Most £1m-plus properties in UK are in London and the south-east

Cable ready for coalition struggle over mansion tax

Cable ready for coalition struggle over mansion tax

By politics.co.uk staff

Homes worth over £1 million could find themselves facing the Liberal Democrats' 'mansion tax'.

Business secretary Vince Cable is thought to be preparing to take on Conservative chancellor George Osborne on the issue in his speech on executive pay this week.

The move, which was included in the Lib Dems' manifesto, would impose a one per cent annual levy on all homes worth over £1 million.

Most properties worth seven figures in Britain are to be found in London and the south-east, a Conservative heartland.

Mr Cable is expected to argue the tax would target wealth rather than income and help balance out the property market.

Foreigners who buy expensive properties but only pay £1,000 a year is "perverse", he told the Sunday Telegraph newspaper.

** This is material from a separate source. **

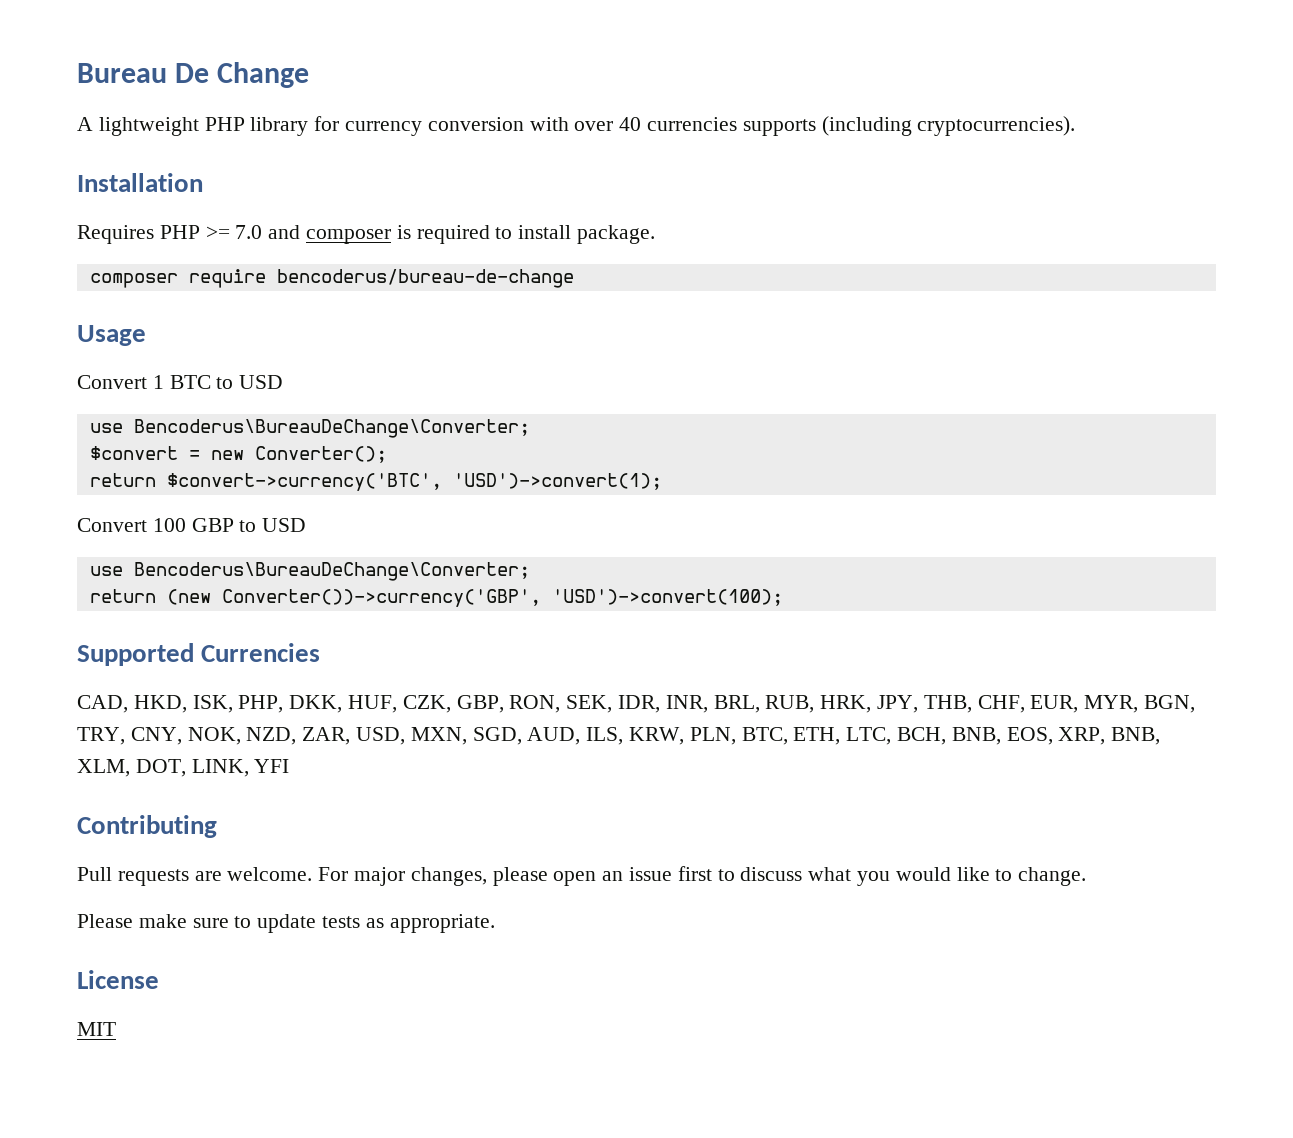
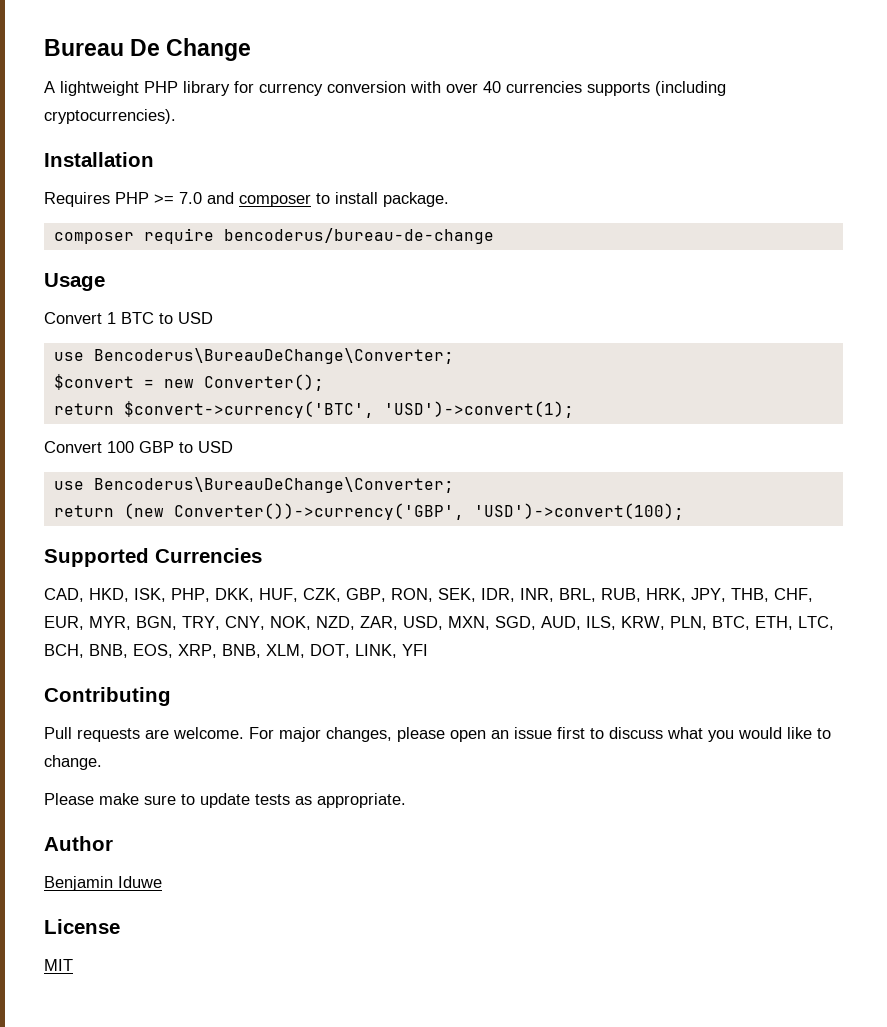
[396,225,490,244] is required -> (311, 200) none
(495, 923) none -> [44,836,113,851] [44,876,162,891] // Author // Benjamin Iduwe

"A mansion tax is still very much on the agenda – it is a very good idea," he insisted.

Mr Cable's move is well-timed, as it follows a report in the Sunday Times revealing that in some areas of central London more than one in 20 homes are owned offshore, meaning they avoid paying stamp duty.

"For the first time we see the full scale of the stamp duty-dodging scandal," Lib Dem peer Lord Oakeshott told the newspaper.

"Now it is time to… to strip away sham companies on and offshore and charge stamp duty on the property hidden inside."

Last year the value of properties registered in tax havens like the Channel Islands and the Isle of Man rose by nearly a third on 2009.